There are many reasons for not completing goals, it can be narrowed down to a lack of two core things: motivation and patience.


Motivation is your desire to complete things. If you’re not motivated, you can get trapped by excuses – excuses as simple as “I don’t feel like doing that today.”


What we do know is that motivation is fleeting. Patience, on the other hand, is to help you out long-term. The goals that you are working towards aren’t usually things that can be achieved in a single day or a week. You have to have the patience that what you’re doing is helping you reach your target. If not, you’ll do something hasty and lead to failure.


Patience is something that only you can work on. There’s not really any kind of strategy, as it is more of a self-controlled aspect of ourselves.


Here’s three things to keep in mind for the last three months of the year:


REMOVE BAD HABITS

The main purpose of goals is for you to remove bad habits, but it’s worth reiterating as bad habits aren’t only focused on one area of your life. There are many overarching bad habits, such as coming up with excuses.


My suggestion is to take the time to identify your bad habits. What habits do you have that you think are bad for you? Write them out and come up with a plan to remove them from your life.

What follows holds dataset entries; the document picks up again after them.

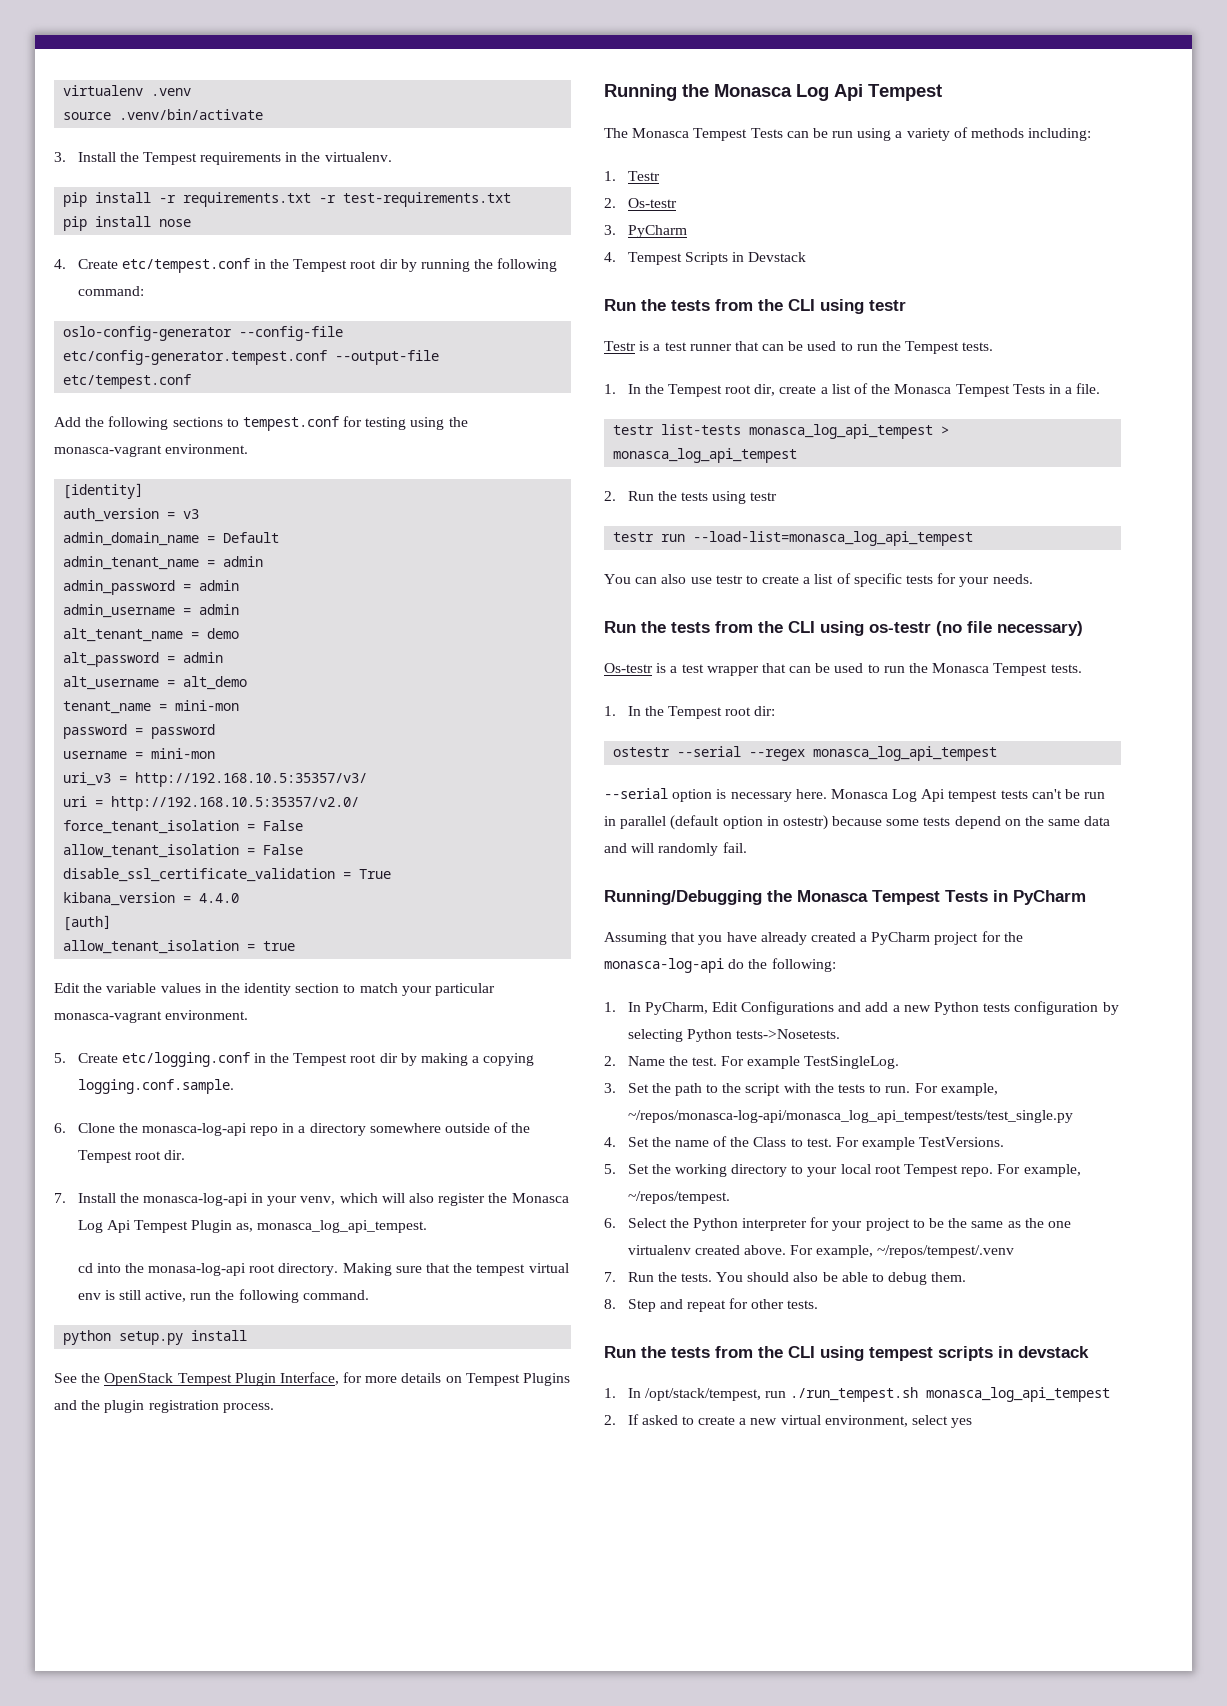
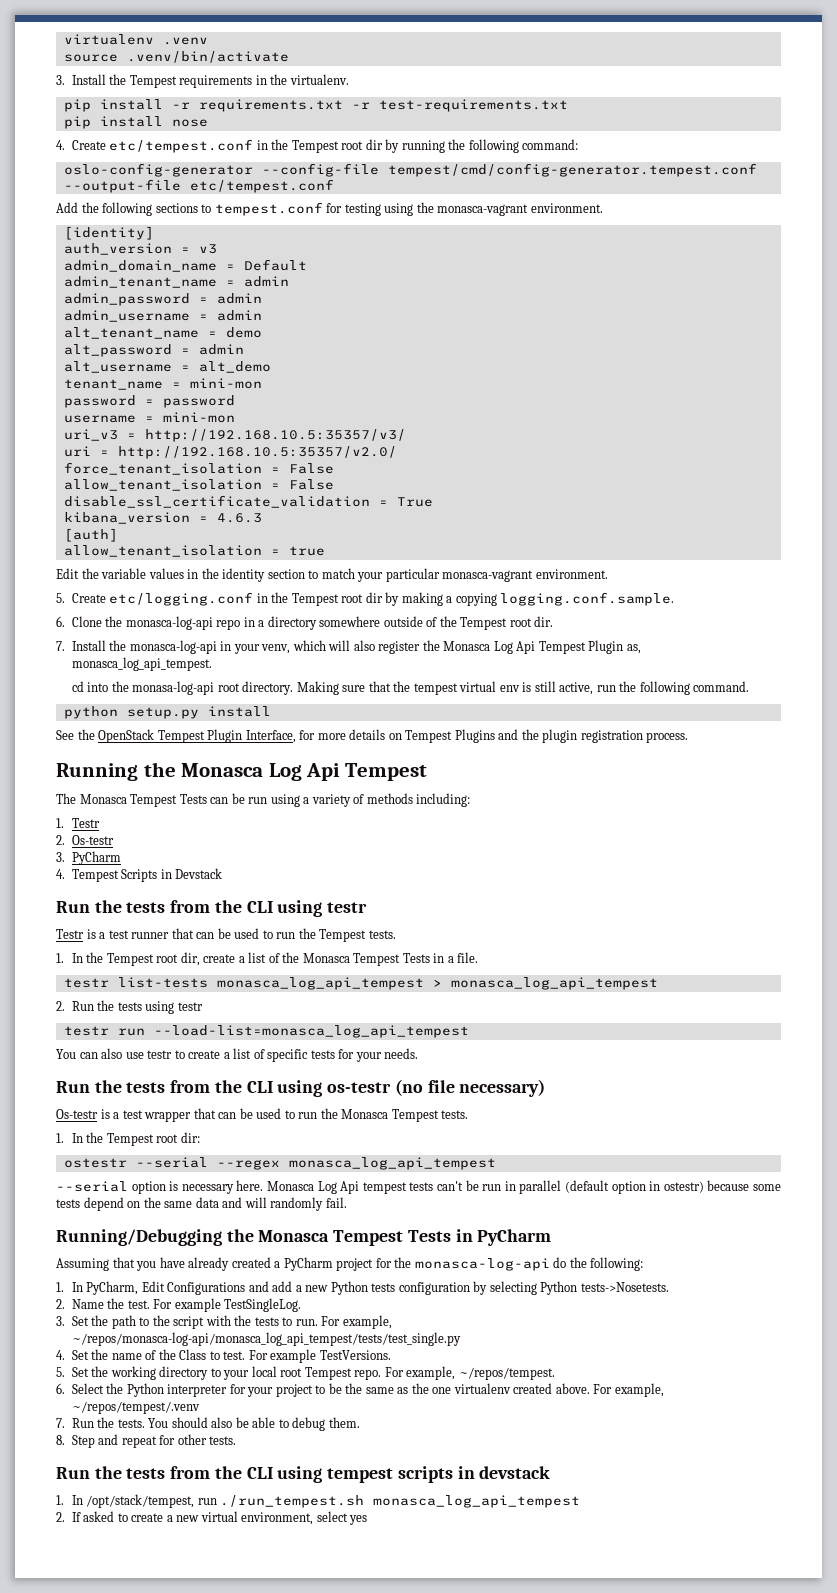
[63,350,328,365] etc/config-generator.tempest.conf -> [387,163,757,177] tempest/cmd/config-generator.tempest.conf
[199,893,240,903] 4.4.0 -> [216,513,262,523] 4.6.3

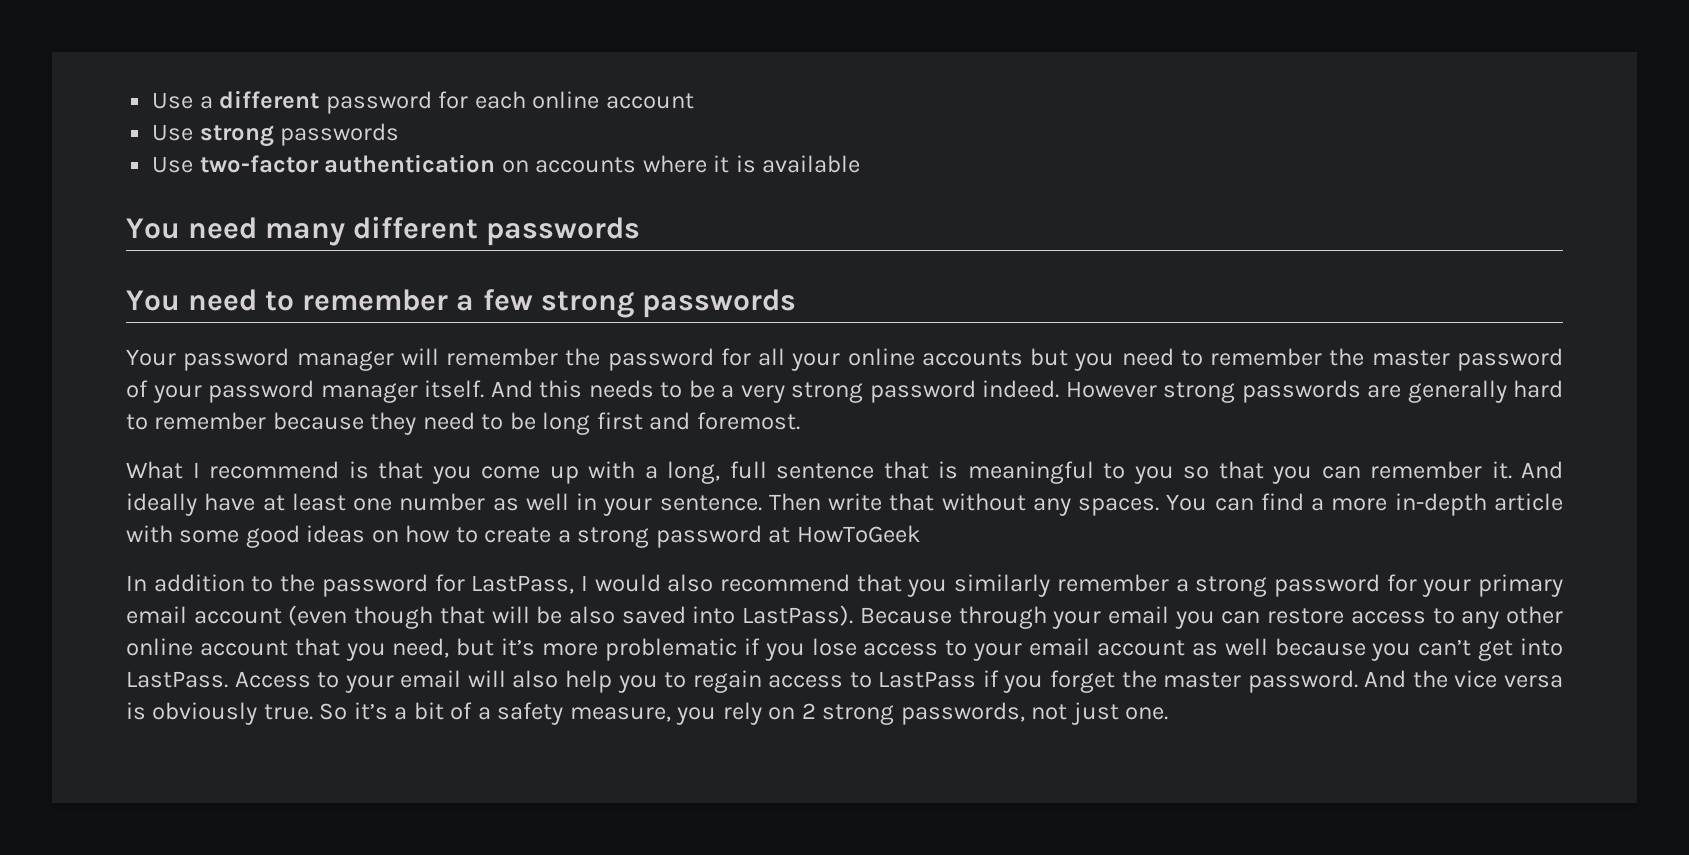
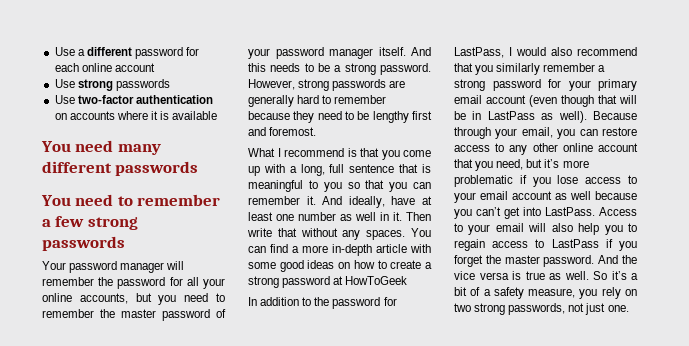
[921,350,1023,366] accounts -> [79,293,128,304] accounts,
[740,380,1157,403] very strong password indeed. However -> [344,63,431,75] [248,79,295,90] strong password. However,
[542,412,591,435] long -> [372,111,409,123] lengthy
[126,493,197,516] ideally -> [348,196,385,208] ideally,
[603,495,762,516] your sentence. -> [393,212,402,221] it.
[569,605,854,626] also saved into LastPass). -> [472,111,587,123] in LastPass as well).
[1107,606,1169,624] email -> [521,127,553,138] email,
[152,702,313,725] obviously true. -> [525,271,589,280] true as well.
[801,703,816,719] 2 -> [454,303,471,312] two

Better yet, replace these bad habits with many good habits. To do this, consider what this bad habit provides you. Every habit covers a need, whether that’s emotional support, a sense of satisfaction or accomplishment, etc. Figure out what that bad habit provides and find something similar – but better – that can satisfy the same needs.


LIMIT DISTRACTIONS

Focus on having fewer distractions in your life. Some ways that you can limit distractions are to better organize your working space. Also, consider having activities that you can do prior to work or during it to help you get into a flow state. Things like meditation or listening to calming music.


BETTER TIME MANAGEMENT

Perhaps you are someone who gets distracted by other tasks. You only have 24 hours in a day, and a portion of that is dedicated to eating and sleeping. Your time is valuable and you want to be sure that you are spending your time wisely. Keep in mind this doesn’t always mean working all the time. Make sure you strike a balance with your other needs like social and health needs too.


You want to be certain that whatever it is that you are doing at the moment is worth your time. What benefits are you getting from doing a certain activity? What benefits are you getting from talking or being around a specific person?


Remember this benefit doesn’t have to be extraordinary every time, but you want to be mindful so you’re not spending time with those dragging you down or making it too difficult to concentrate. The same applies to activities too.